1. A taxable entity separate form the decedent and comes into being with death of the individual. It exists until the final distribution of its assets to the heirs and other beneficiaries.

a. A survivor.
b. An executor.
c. An estate.
d. None of the above.

2. Every domestic estate with gross income of _____ or more during a tax year must file a Form 1041.

a. $ 400.
b. $ 600.
c. $ 800.
d. None of the above.

3. Estates may have to pay federal income tax. Beneficiaries may have to pay tax on their share of estate income resulting in a double tax.

True False

 

4. As a personal representative, you must furnish a statement to the beneficiary by the date on which the Form 1041 is filed. Failure to provide this payee statement can result in a penalty of $50 for each failure. You must furnish a

a. Schedule K-1 (Form 1041).
b. Schedule R-1 (Form 1040).
c. Form W-2 (Form 1041).
d. Schedule 3 (Form 1041).

5. If property is located outside the state in which the decedent's home was located, more than one personal representative may be designated by the will or appointed by the court. The person designated or appointed to administer the estate in the state of the decedent's permanent home is called

a. "Ancillary representative".
b. "Domiciliary representative".
c. "Tax home representative".
d. "Resident representative".

6. Each representative must file a separate Form 1041 with the appropriate IRS office for the representative's location. The domiciliary representative must include the estate's entire income in the return. The ancillary representative should provide

a. The name and address of the domiciliary representative.
b. The amount of gross received by the ancillary representative.
c. The deductions claimed against income received by the ancillary representative (including any income property paid or credited by the ancillary representative to a beneficiary.
d. All of the above.

7. Gross income of an estate consists of all items of income received or accrued during the tax year. It includes the following, except

a. Dividends, interest, rents and royalties.
b. Gain from the sale of property.
c. Income from business, partnerships, trusts and any other sources.
d. None of the above.

8. An estate may qualify to claim a deduction for estate taxes if the estate must include in gross income for any tax year an amount of income in respect of a decedent.

True False

9. An estate recognizes gain or loss on a distribution of property in kind to a beneficiary only if

a. The distribution satisfies the beneficiary's right to receive a specific dollar amount (in cash or in unspecified property or both).
b. The distribution satisfies the beneficiary's right to receive a specific property other than the property distributed.
c. You choose to recognize the gain or loss on the estate's income tax return.
d. Any of the above.

10. If you choose to recognize gain or loss, the choice applies to all non-cash distributions during the tax except charitable and specific bequests. To make the choice, report the transaction on

a. Schedule C (Form 1041).
b. Schedule E (Form 1041).
c. Schedule D (Form 1041).
d. None of the above.

11. Samantha Smith died on March 21, 2007, before filing her 2006 tax return. Her personal representative must file her 2006 return by April 16, 2007. Her final tax return is due

a. June 21, 2007.
b. April 15, 2008.
c. January 31, 2008.
d. December 31, 2007.

12. The primary duties of a personal representative are to collect all the decedent's assets, pay the creditors, and distribute the remaining assets to the heirs or other beneficiaries. The personal representative also must

a. Apply for an employer identification number (EIN) for the estate.
b. File any income tax return and the estate tax return when due.
c. Pay the tax determined up to the date of discharge from duties.
d. All of the above.

13. Generally, if the decedent died during 2007, an estate tax return (Form 706) must be filed if the gross estate is more than $2,000,000.

True False

14. You can request an automatic 3-month extension of time to file Form 1041, U.S. Income Tax return for Estates and Trusts by filing Form 7004.

True False

15. An executor, administrator, or anyone who is in charge of the decedent's property, normally named in a decedent's will to administer the estate and distribute properties as the decedent has directed.

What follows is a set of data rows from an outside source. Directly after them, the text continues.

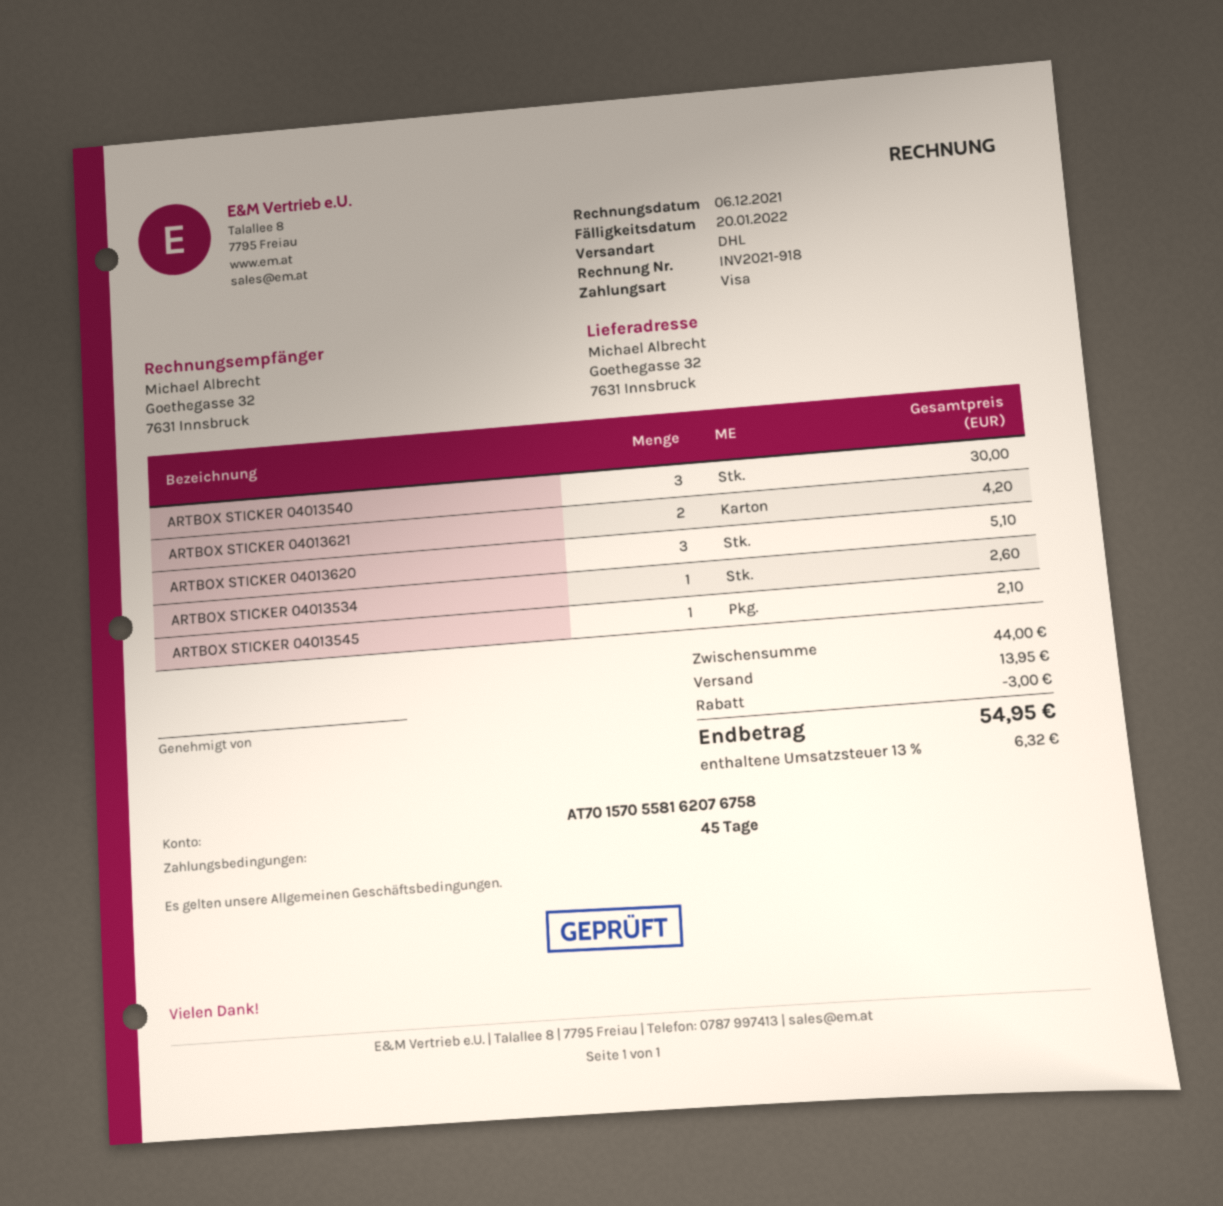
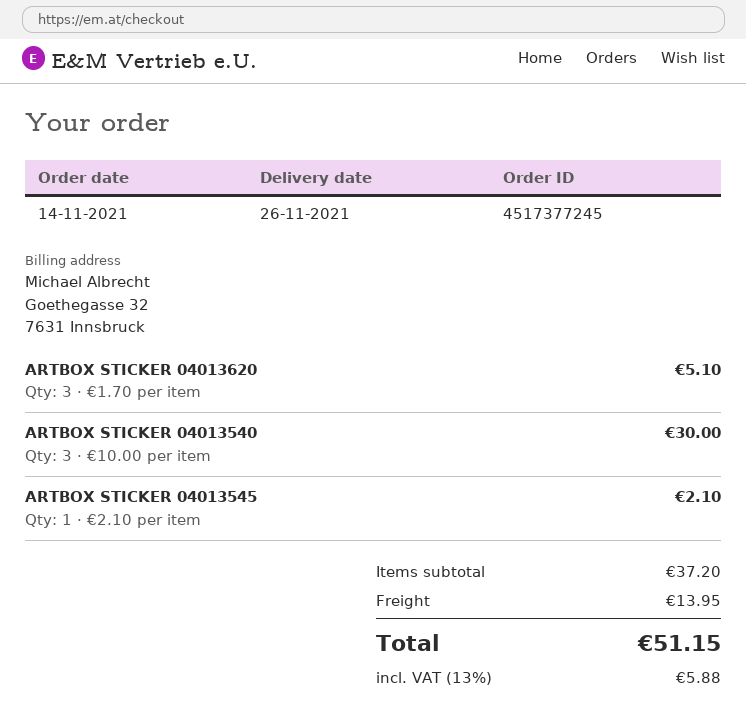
ARTBOX STICKER 04013621: 2 for 4.20 -> none
ARTBOX STICKER 04013534: 1 for 2.60 -> none
subtotal: 44.00 -> 37.20
discount: 3.00 -> none
tax: 13% = 6.32 -> 13% = 5.88
total: 54.95 -> 51.15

a. A manager of an estate.
b. A personal representative of an estate.
c. A relative of the decedent.
d. All of the above.

16. You are liable for a penalty for

a. Failure to file a tax return when due unless the failure is due to reasonable cause.
b. Not including the EIN or the taxpayer identification number of another person where it is required on a return, statement, or other document, unless you can show reasonable cause.
c. Not giving the taxpayer identification number of another person when required on a return, statement or other document.
d. All of the above.

17. Means any person acting for another person. This term applies to persons who have positions of trust on behalf of others such as a personal representative for a decedent's estate.

a. An attorney.
b. An advocate.
c. A fiduciary.
d. All of the above.

18. If you are appointed to act in any fiduciary capacity for another, you must file a written notice with the IRS stating this. You should file the written notice as soon as all of the necessary information is available. It notifies the IRS that, as a fiduciary, you are assuming the powers, rights, duties, and privileges of the decedent. This allows the IRS to mail to you all tax notices concerning the person (or estate) you represent. This notice is filed on

a. Form 4810.
b. Form 1310.
c. Form 1041.
d. Form 56.

19. Once the executor is discharged from personal liability, the IRS will no longer be able to assess tax deficiencies against the executor even if he or she still has any of the decedent's property.

True False

20. When filing the decedent's final income tax return, attach the death certificate or other proof of death to the final return.

True False

21. If you are a surviving spouse and have received a tax refund check in both your name and your deceased spouse's name,

a. Return the joint-name check to your local IRS office or the service center where you mail your return.
b. Return the joint-name check and  a completed Form 1310 to your local IRS office or the service center where you mailed your return and a new check will be issued in your name and mailed to you.
c. Sign the check and alongside your signature write "Surviving spouse" before you cash or deposit your check.
d. You cannot cash the check, but instead you must sign it over to the fiduciary of your spouse's estate so he or she can distribute it accordingly.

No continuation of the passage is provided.